----- DATASET ENTRIES

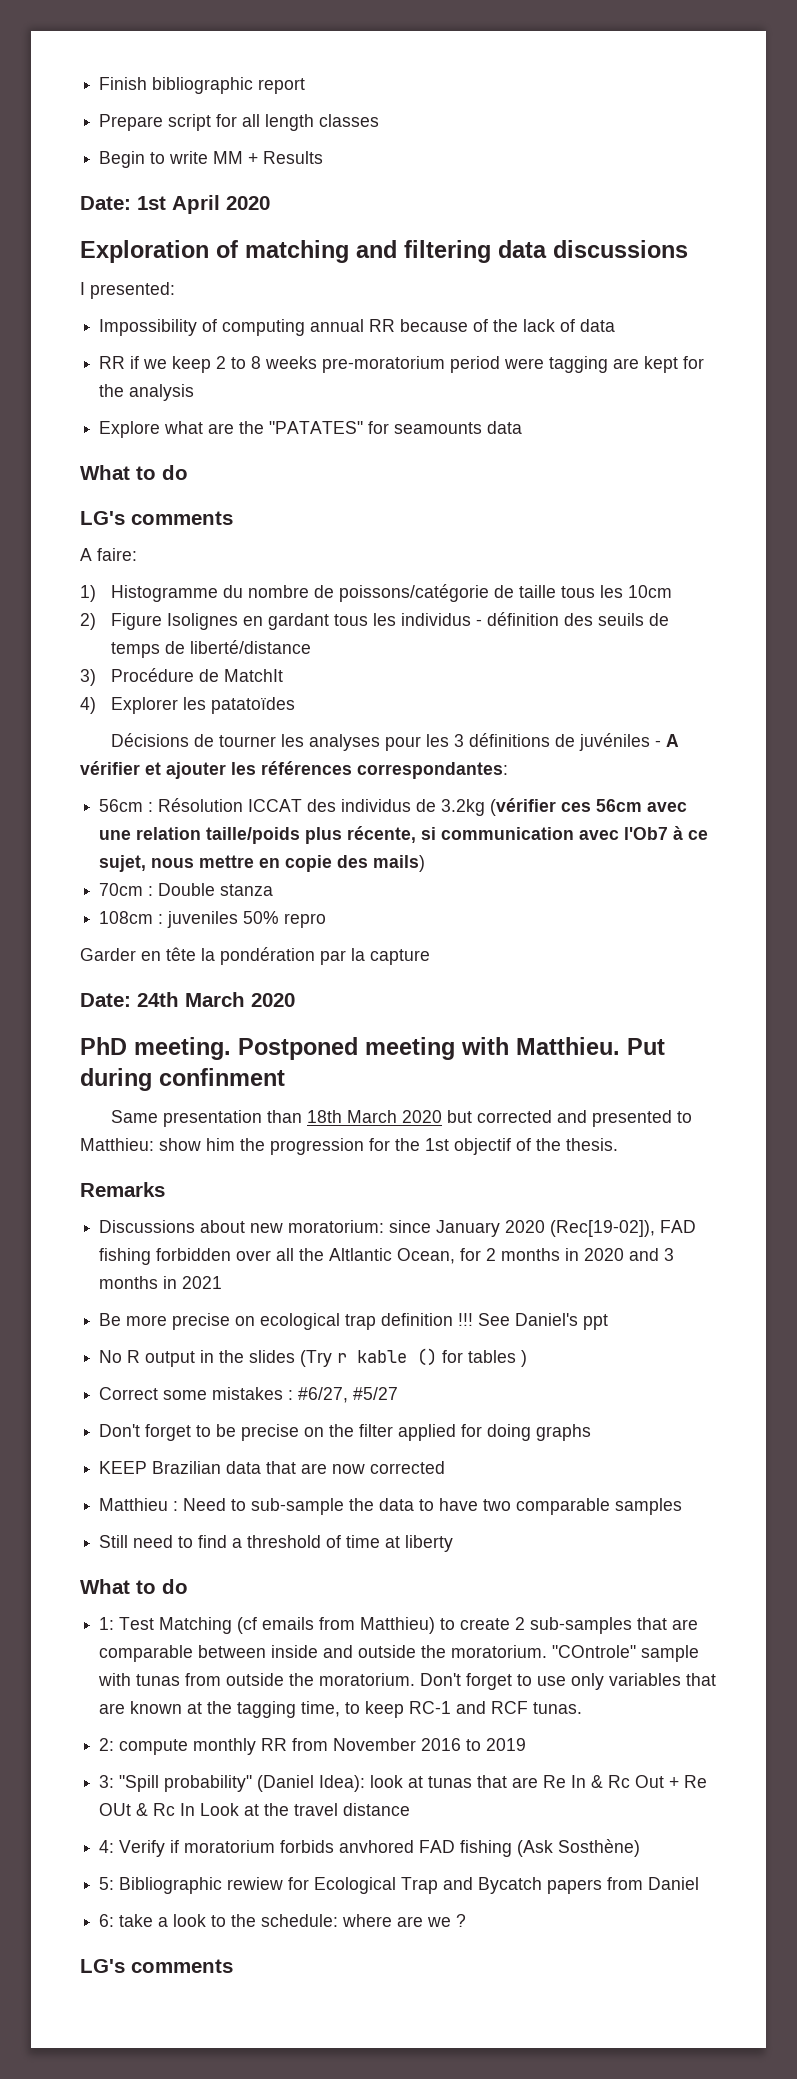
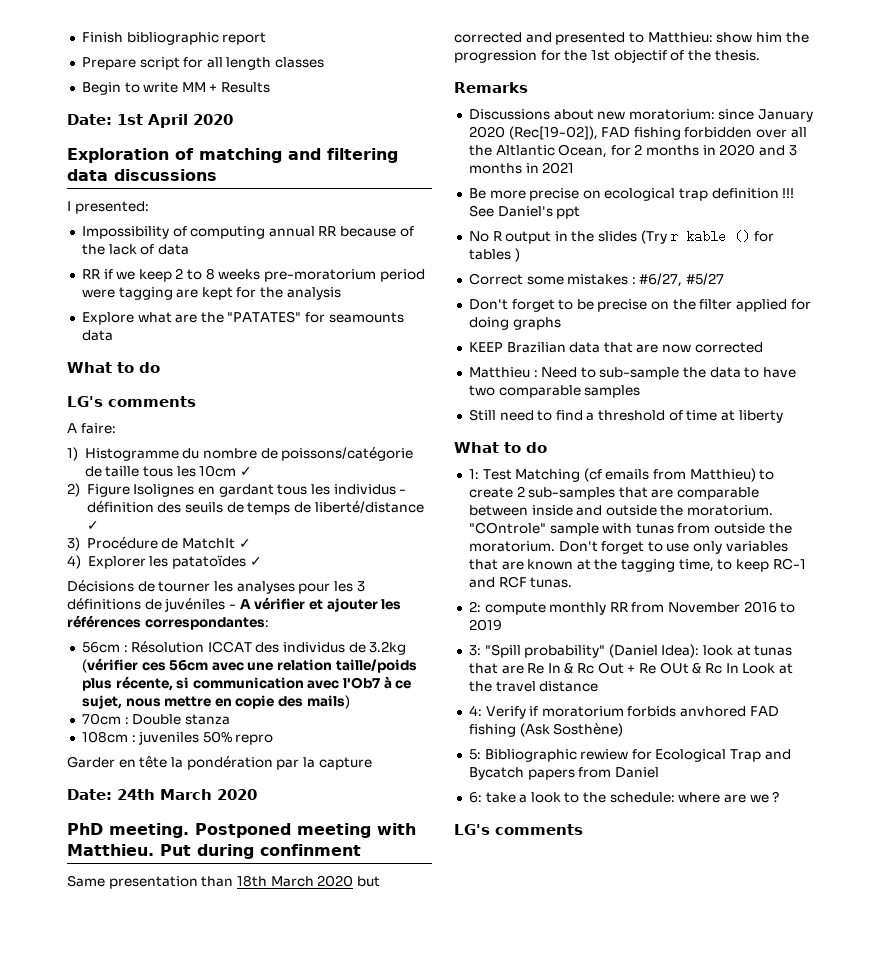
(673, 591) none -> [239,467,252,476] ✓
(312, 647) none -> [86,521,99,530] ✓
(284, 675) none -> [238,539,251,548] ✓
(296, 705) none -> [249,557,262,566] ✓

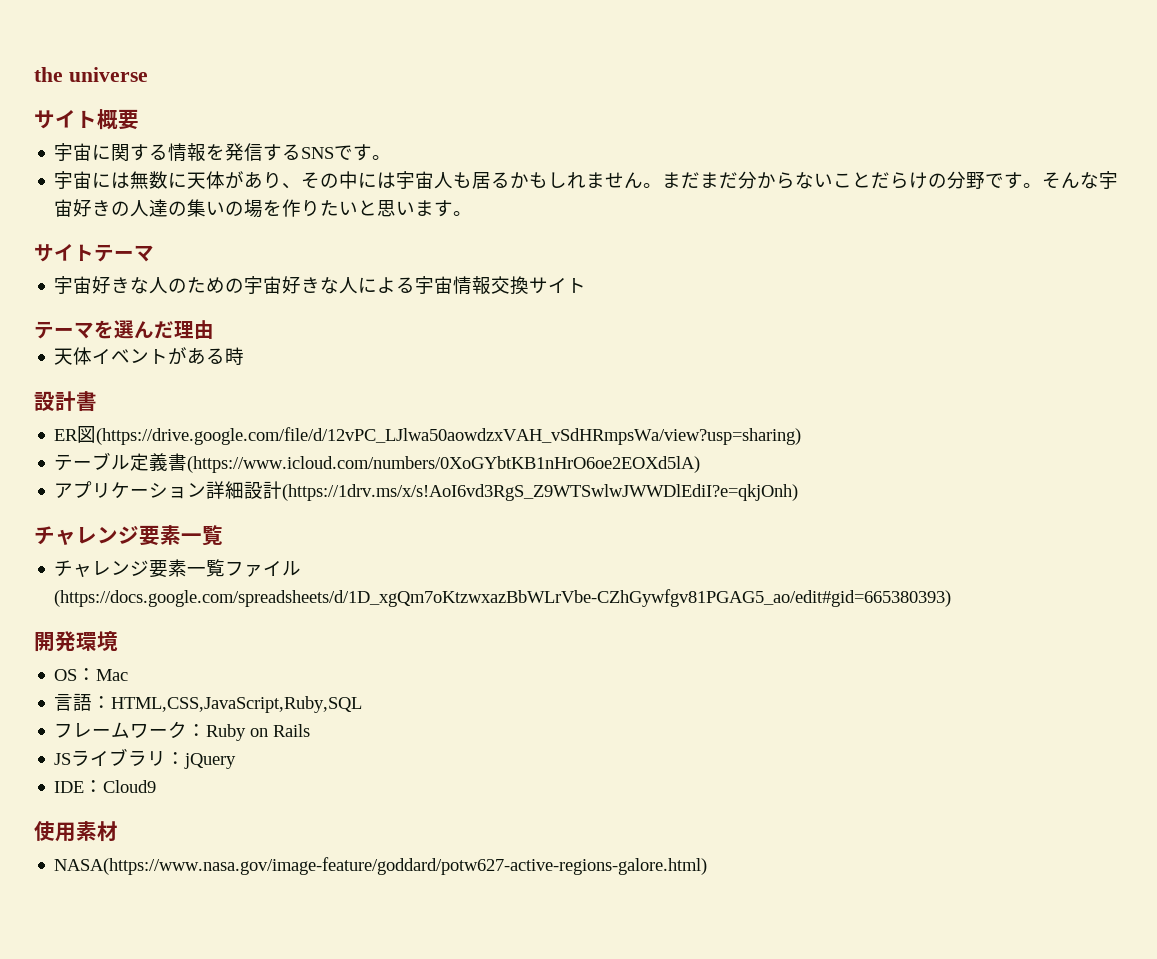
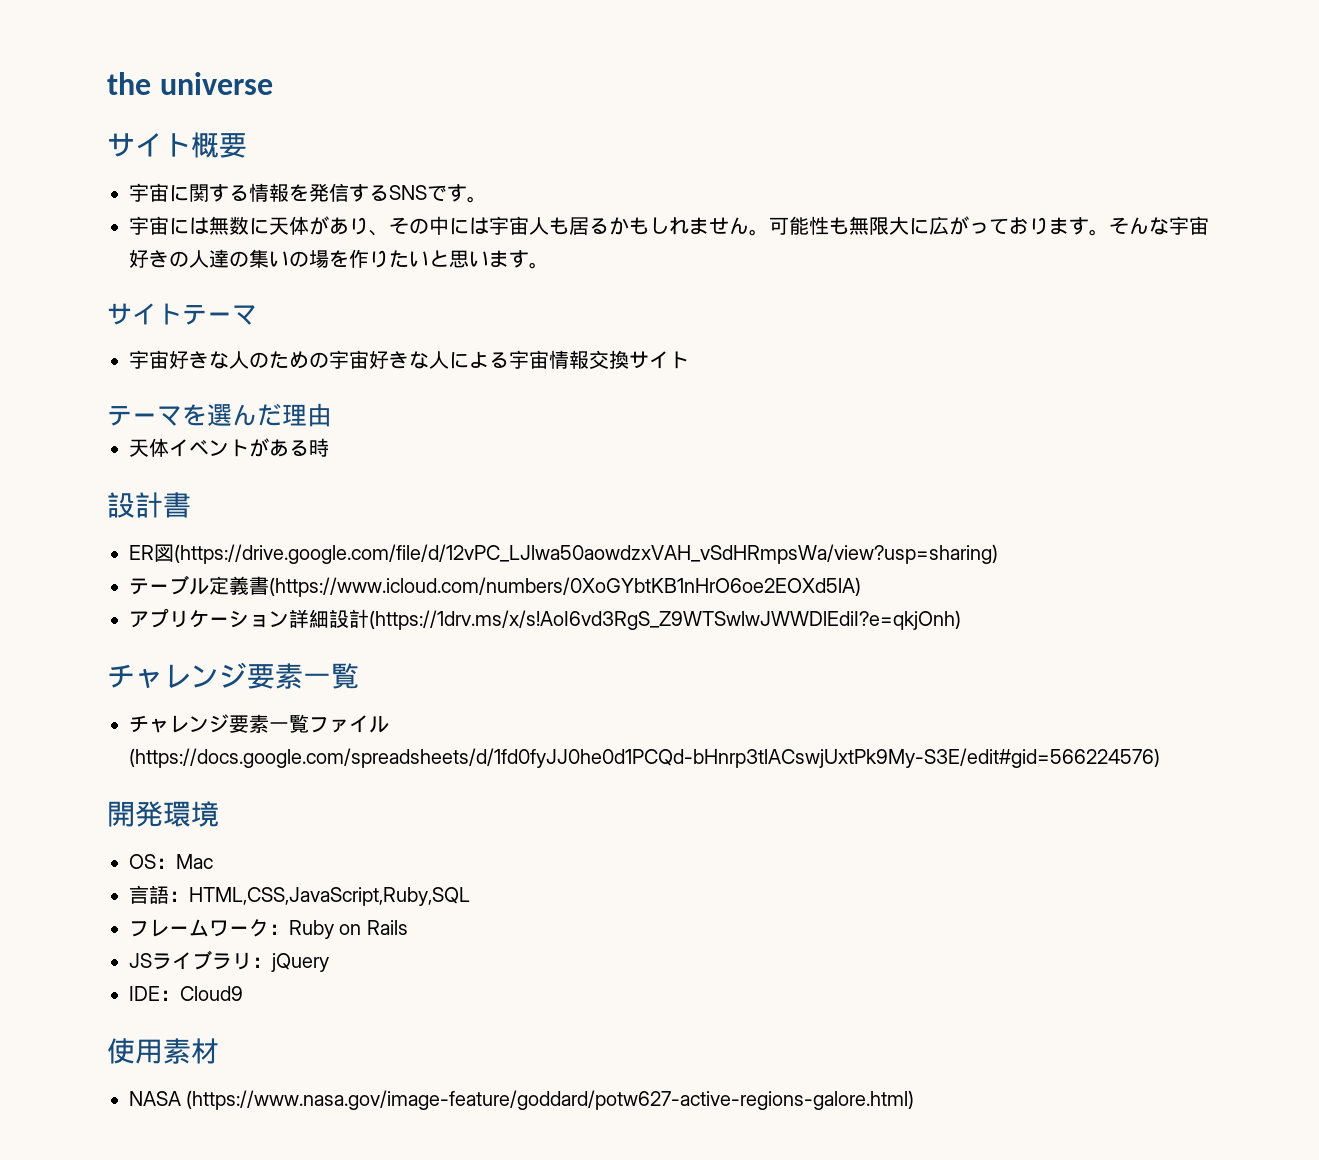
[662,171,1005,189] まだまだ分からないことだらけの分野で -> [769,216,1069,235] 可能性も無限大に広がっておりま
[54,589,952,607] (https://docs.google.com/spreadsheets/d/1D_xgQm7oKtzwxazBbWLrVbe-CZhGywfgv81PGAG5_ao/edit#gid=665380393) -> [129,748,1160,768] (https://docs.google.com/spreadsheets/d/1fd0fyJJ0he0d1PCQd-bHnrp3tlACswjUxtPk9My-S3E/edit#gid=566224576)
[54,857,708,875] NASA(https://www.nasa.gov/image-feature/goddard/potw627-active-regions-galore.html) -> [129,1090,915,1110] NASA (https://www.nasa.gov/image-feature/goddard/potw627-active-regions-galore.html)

----------

EXERCISE DETAILS =
What lines in the entries above include the string "https"? Return each one.

RESPONSE TO THIS EXERCISE =
[54,589,952,607] (https://docs.google.com/spreadsheets/d/1D_xgQm7oKtzwxazBbWLrVbe-CZhGywfgv81PGAG5_ao/edit#gid=665380393) -> [129,748,1160,768] (https://docs.google.com/spreadsheets/d/1fd0fyJJ0he0d1PCQd-bHnrp3tlACswjUxtPk9My-S3E/edit#gid=566224576)
[54,857,708,875] NASA(https://www.nasa.gov/image-feature/goddard/potw627-active-regions-galore.html) -> [129,1090,915,1110] NASA (https://www.nasa.gov/image-feature/goddard/potw627-active-regions-galore.html)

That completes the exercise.